Jim Smith, Atty. Gen., and Raymond L. Marky, Asst. Atty. Gen., Tallahassee, for appellant.

John W. Van Doren, Tallahassee and Ronald Baker, Crawfordville, for appellees.

ADKINS, Justice.

This is an appeal from an order of the Leon County Court which held the statutory prohibition against prostitution unconstitutional insofar as it applied only to women. See § 796.07(1)(a), Fla.Stat. (1977). We have jurisdiction. Art. V, § 3(b)(1), Fla.Const. (1972). We refer to the parties as they appeared in the trial court; appellant as state and appellees as defendants.

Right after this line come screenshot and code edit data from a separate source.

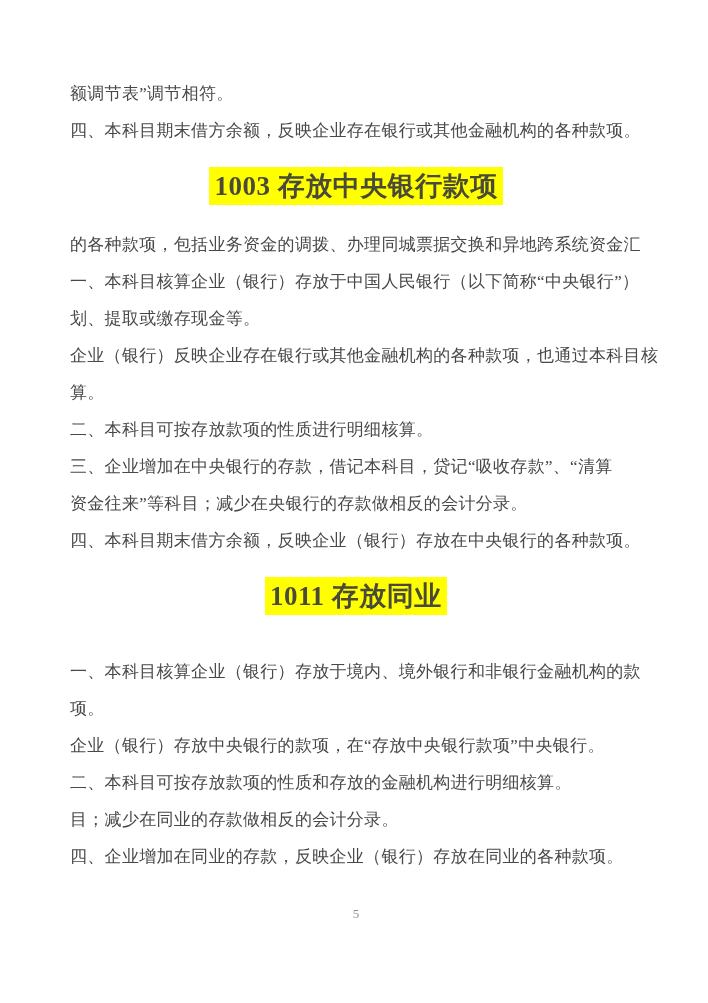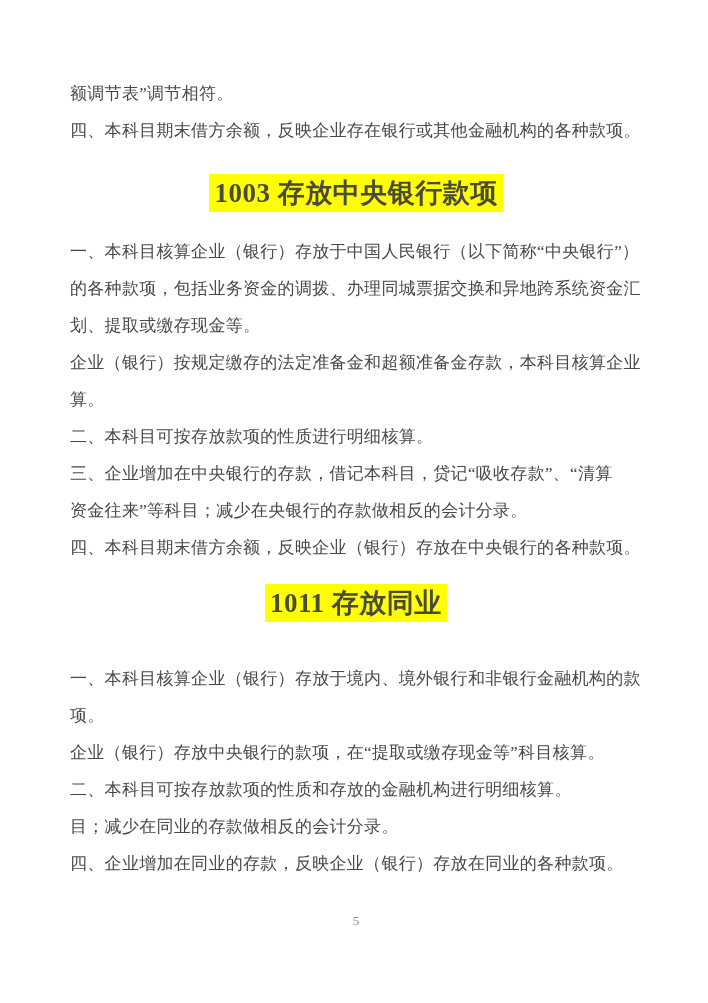--- a/index.html
+++ b/index.html
@@ -25,21 +25,21 @@
     letter-spacing: 0.3px;
     color: #484848;
     white-space: nowrap;
   }
   .heading {
     text-align: center;
     height: 38px;
     line-height: 38px;
   }
   .heading-1 {
-    margin-top: 25px;
+    margin-top: 18px;
     margin-bottom: 21px;
   }
   .heading-2 {
     margin-top: 18px;
     margin-bottom: 38px;
   }
   .hl {
     display: inline-block;
     background: #ffff00;
     color: #4a4a38;
@@ -66,37 +66,37 @@
 <div class="page">
   <div class="content">
 
     <div class="line">额调节表”调节相符。</div>
     <div class="line">四、本科目期末借方余额，反映企业存在银行或其他金融机构的各种款项。</div>
 
     <div class="heading heading-1">
       <span class="hl">1003 存放中央银行款项</span>
     </div>
 
+    <div class="line">的各种款项，包括业务资金的调拨、办理同城票据交换和异地跨系统资金汇</div>
     <div class="line">一、本科目核算企业（银行）存放于中国人民银行（以下简称“中央银行”）</div>
-    <div class="line">的各种款项，包括业务资金的调拨、办理同城票据交换和异地跨系统资金汇</div>
     <div class="line">划、提取或缴存现金等。</div>
-    <div class="line">企业（银行）按规定缴存的法定准备金和超额准备金存款，本科目核算企业</div>
+    <div class="line">企业（银行）反映企业存在银行或其他金融机构的各种款项，也通过本科目核</div>
     <div class="line">算。</div>
     <div class="line">二、本科目可按存放款项的性质进行明细核算。</div>
     <div class="line">三、企业增加在中央银行的存款，借记本科目，贷记“吸收存款”、“清算</div>
     <div class="line">资金往来”等科目；减少在央银行的存款做相反的会计分录。</div>
     <div class="line">四、本科目期末借方余额，反映企业（银行）存放在中央银行的各种款项。</div>
 
     <div class="heading heading-2">
       <span class="hl">1011 存放同业</span>
     </div>
 
     <div class="line">一、本科目核算企业（银行）存放于境内、境外银行和非银行金融机构的款</div>
     <div class="line">项。</div>
-    <div class="line">企业（银行）存放中央银行的款项，在“提取或缴存现金等”科目核算。</div>
+    <div class="line">企业（银行）存放中央银行的款项，在“存放中央银行款项”中央银行。</div>
     <div class="line">二、本科目可按存放款项的性质和存放的金融机构进行明细核算。</div>
     <div class="line">目；减少在同业的存款做相反的会计分录。</div>
     <div class="line">四、企业增加在同业的存款，反映企业（银行）存放在同业的各种款项。</div>
 
     <div class="footer">
       <span class="page-number">5</span>
     </div>
 
   </div>
 </div>

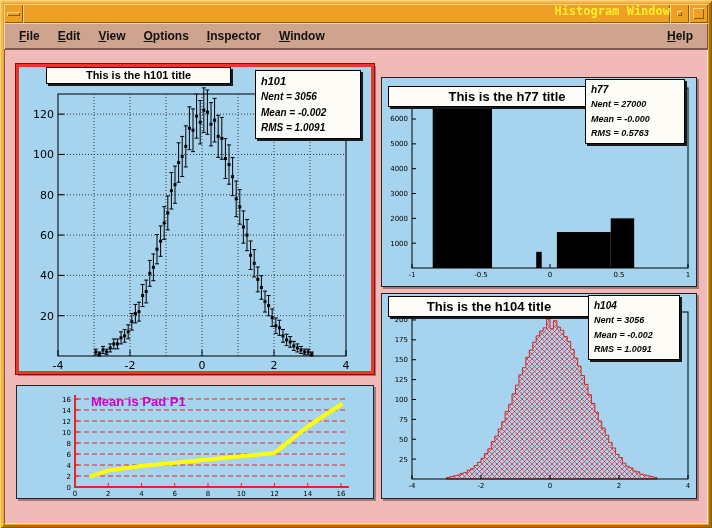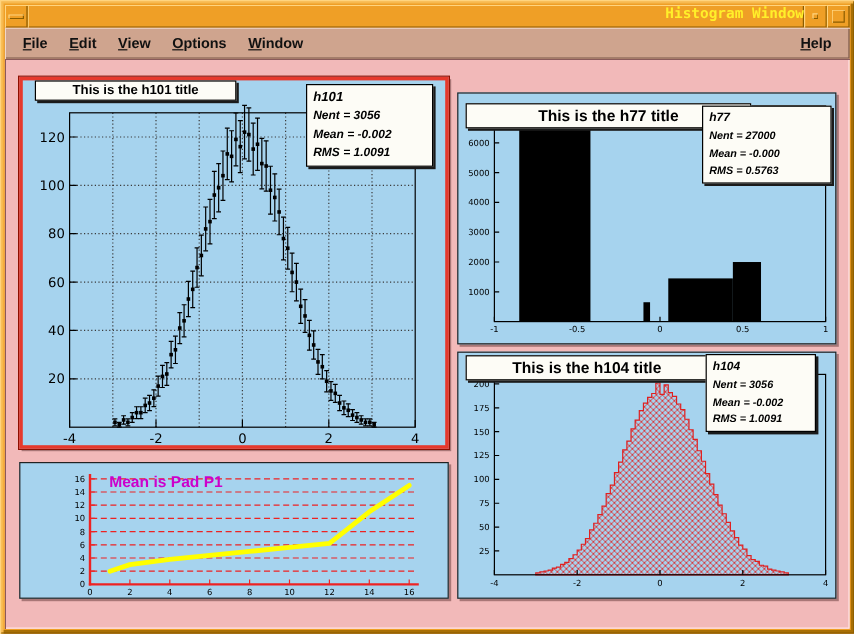--- a/index.html
+++ b/index.html
@@ -71,20 +71,21 @@
     <div class="tb-btn">
       <div class="glyph-max"></div>
     </div>
   </div>
 
   <div class="menubar">
     <span class="menu-item">File</span>
     <span class="menu-item">Edit</span>
     <span class="menu-item">View</span>
     <span class="menu-item">Options</span>
+    <span class="menu-item">Inspector</span>
     <span class="menu-item">Window</span>
     <span class="menu-item menu-help">Help</span>
   </div>
 
   <div class="canvas">
 
     <div class="pad pad-h101">
       <svg id="svg-h101" width="352" height="304">
           <line x1="75" y1="27" x2="75" y2="289" stroke="#3a3a3a" stroke-width="1" stroke-dasharray="1,2"></line>
           <line x1="111" y1="27" x2="111" y2="289" stroke="#3a3a3a" stroke-width="1" stroke-dasharray="1,2"></line>
@@ -360,21 +361,21 @@
           <text x="35" y="212.23461538461538" font-size="11" text-anchor="end" fill="#000" font-family="DejaVu Sans, sans-serif">40</text>
           <line x1="39" y1="168.07692307692307" x2="45" y2="168.07692307692307" stroke="#000"></line>
           <text x="35" y="171.92692307692306" font-size="11" text-anchor="end" fill="#000" font-family="DejaVu Sans, sans-serif">60</text>
           <line x1="39" y1="127.76923076923077" x2="45" y2="127.76923076923077" stroke="#000"></line>
           <text x="35" y="131.61923076923077" font-size="11" text-anchor="end" fill="#000" font-family="DejaVu Sans, sans-serif">80</text>
           <line x1="39" y1="87.46153846153845" x2="45" y2="87.46153846153845" stroke="#000"></line>
           <text x="35" y="91.31153846153845" font-size="11" text-anchor="end" fill="#000" font-family="DejaVu Sans, sans-serif">100</text>
           <line x1="39" y1="47.15384615384613" x2="45" y2="47.15384615384613" stroke="#000"></line>
           <text x="35" y="51.00384615384613" font-size="11" text-anchor="end" fill="#000" font-family="DejaVu Sans, sans-serif">120</text>
         </svg>
-      <div class="title-box tb-small" style="left:10px;top:0;width:168px">This is the h101 title</div>
+      <div class="title-box tb-small" style="left:27px;top:0;width:185px">This is the h101 title</div>
       <div class="stats-box st-10" style="left:236px;top:3px;width:106px">
         <div class="stats-name">h101</div>
         <div class="stats-line">Nent = 3056</div>
         <div class="stats-line">Mean = -0.002</div>
         <div class="stats-line">RMS  = 1.0091</div>
       </div>
     </div>
 
     <div class="pad pad-h77">
       <svg id="svg-h77" width="314" height="208">
@@ -402,21 +403,21 @@
           <line x1="30" y1="90.6896551724138" x2="34" y2="90.6896551724138" stroke="#000"></line>
           <text x="26" y="93.1396551724138" font-size="7" text-anchor="end" fill="#000" font-family="DejaVu Sans, sans-serif">4000</text>
           <line x1="30" y1="65.86206896551724" x2="34" y2="65.86206896551724" stroke="#000"></line>
           <text x="26" y="68.31206896551724" font-size="7" text-anchor="end" fill="#000" font-family="DejaVu Sans, sans-serif">5000</text>
           <line x1="30" y1="41.0344827586207" x2="34" y2="41.0344827586207" stroke="#000"></line>
           <text x="26" y="43.4844827586207" font-size="7" text-anchor="end" fill="#000" font-family="DejaVu Sans, sans-serif">6000</text>
           <line x1="30" y1="16.206896551724128" x2="34" y2="16.206896551724128" stroke="#000"></line>
           <text x="26" y="18.656896551724127" font-size="7" text-anchor="end" fill="#000" font-family="DejaVu Sans, sans-serif">7000</text>
         </svg>
       <div class="title-box tb-big" style="left:6px;top:8px;width:238px">This is the h77 title</div>
-      <div class="stats-box st-9" style="left:203px;top:10px;width:108px">
+      <div class="stats-box st-9" style="left:203px;top:1px;width:100px">
         <div class="stats-name">h77</div>
         <div class="stats-line">Nent = 27000</div>
         <div class="stats-line">Mean = -0.000</div>
         <div class="stats-line">RMS = 0.5763</div>
       </div>
     </div>
 
     <div class="pad pad-h104">
       <svg id="svg-h104" width="314" height="204">
           <defs>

The defendants, both of whom are women, were charged with unlawfully offering to commit or to engage in prostitution, lewdness or assignation in violation of section 796.07(3)(a), Florida Statutes (1977). In an order quashing certain subpoenas duces tecum, the trial court interpreted the term prostitution as applying only to women. The defendants filed a memorandum in support of their previous motion to dismiss claiming the statute as interpreted was facially unconstitutional because there was no rational basis for distinguishing between males and females. The trial court agreed and held the statute unconstitutional for that reason. This finding was reiterated in the order denying rehearing:

The Court simply finds that the Statute ... (in question) insofar as it relates only to prostitution, relates only to females and as such cannot be enforced against women only without some compelling State interest or rational basis for such classification.

The trial court and defendants recite several definitions of prostitution which limit the crime to acts by females. E. g., Black's Law Dictionary 1386 (rev. 4th Ed. 1968); 25 Fla.Jur. Prostitution § 2 (1979 Supp.); 63 Am.Jur.2d Prostitution § 1 (1978 Supp.); 73 C.J.S. Prostitution § 1 at n. 15.5 (1978 Supp.).

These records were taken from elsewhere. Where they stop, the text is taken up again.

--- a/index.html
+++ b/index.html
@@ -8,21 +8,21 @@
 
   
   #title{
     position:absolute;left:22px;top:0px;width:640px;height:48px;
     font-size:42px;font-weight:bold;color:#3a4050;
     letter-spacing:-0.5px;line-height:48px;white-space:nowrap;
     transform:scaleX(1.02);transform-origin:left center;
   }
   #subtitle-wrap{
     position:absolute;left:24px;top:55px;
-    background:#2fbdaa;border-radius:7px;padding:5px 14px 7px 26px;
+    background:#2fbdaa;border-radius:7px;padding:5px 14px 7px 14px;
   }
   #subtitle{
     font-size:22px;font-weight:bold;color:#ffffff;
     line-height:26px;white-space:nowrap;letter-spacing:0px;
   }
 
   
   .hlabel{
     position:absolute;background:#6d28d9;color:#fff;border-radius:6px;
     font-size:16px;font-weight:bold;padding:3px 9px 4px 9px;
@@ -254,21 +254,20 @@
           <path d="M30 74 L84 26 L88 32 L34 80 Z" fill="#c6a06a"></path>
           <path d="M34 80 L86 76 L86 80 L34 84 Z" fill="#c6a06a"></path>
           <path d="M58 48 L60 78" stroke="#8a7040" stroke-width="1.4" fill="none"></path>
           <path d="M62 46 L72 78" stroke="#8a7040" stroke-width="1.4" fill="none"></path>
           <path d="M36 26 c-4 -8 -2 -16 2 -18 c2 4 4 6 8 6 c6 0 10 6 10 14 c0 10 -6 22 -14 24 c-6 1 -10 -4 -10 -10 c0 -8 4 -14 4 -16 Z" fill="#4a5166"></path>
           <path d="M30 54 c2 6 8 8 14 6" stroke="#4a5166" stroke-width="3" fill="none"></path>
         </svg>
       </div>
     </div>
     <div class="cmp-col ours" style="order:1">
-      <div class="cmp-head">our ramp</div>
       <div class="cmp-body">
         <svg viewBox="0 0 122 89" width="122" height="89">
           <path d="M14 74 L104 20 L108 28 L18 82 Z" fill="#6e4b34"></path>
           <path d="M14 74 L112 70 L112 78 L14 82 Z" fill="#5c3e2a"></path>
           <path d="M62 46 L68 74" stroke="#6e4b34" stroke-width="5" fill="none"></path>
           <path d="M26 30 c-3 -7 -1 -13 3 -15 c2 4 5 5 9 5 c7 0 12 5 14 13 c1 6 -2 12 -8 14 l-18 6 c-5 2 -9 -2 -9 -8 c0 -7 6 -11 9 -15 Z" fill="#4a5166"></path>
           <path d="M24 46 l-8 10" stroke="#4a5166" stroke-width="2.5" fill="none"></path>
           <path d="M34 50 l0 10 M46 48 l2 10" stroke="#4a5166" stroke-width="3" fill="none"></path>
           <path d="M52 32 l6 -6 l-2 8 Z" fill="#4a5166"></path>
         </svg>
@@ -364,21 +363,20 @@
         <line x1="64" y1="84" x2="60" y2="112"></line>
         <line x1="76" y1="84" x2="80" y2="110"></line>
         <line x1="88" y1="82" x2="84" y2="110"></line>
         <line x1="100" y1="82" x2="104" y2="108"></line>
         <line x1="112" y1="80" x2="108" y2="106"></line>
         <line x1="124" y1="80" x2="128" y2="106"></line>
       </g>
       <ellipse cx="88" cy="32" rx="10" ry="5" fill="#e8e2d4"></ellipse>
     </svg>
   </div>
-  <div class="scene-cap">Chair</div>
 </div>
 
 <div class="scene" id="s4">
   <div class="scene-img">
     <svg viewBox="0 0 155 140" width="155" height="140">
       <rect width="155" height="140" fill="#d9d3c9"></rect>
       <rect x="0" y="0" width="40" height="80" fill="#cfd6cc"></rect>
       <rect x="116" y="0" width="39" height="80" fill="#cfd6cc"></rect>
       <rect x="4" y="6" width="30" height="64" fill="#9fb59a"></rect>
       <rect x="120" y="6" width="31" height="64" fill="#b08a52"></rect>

The state argues these definitions are irrelevant in light of the non-gender based statutory definition which refers to "the giving or receiving of the body for sexual intercourse for hire, ..." § 796.07(1)(a), Fla.Stat. (1977) (emphasis supplied). Furthermore, the section making prostitution a crime says "any person " who violates the statute is guilty of a misdemeanor. § 796.07(5), Fla.Stat. (1977) (emphasis supplied).

Legislative enactments are presumed to be constitutional. Cilento v. State, 377 So.2d 663 (Fla.1979). This Court's obligation is to resolve all doubts as to the validity of a statute in favor of its constitutionality. State v. Cormier, 375 So.2d 852 (Fla.1979). Thus, even where the statute is reasonably susceptible of two interpretations, one of which would render it invalid and the other valid, we must adopt the constitutional construction. See Florida State Board of Architecture v. Wasserman, 377 So.2d 653 (Fla.1979). These maxims make it clear that even if there exists an interpretation limiting the crime of prostitution to women, we should abide by the alternative construction which makes no sex-based distinction. Our decision comports with others which have upheld convictions of men under this statute. See, e. g., Whitted v. State, 362 So.2d 668 (Fla.1978); Gort v. State, 345 So.2d 726 (Fla.1977); State v. Bales, 343 So.2d 9 (Fla.1977), a...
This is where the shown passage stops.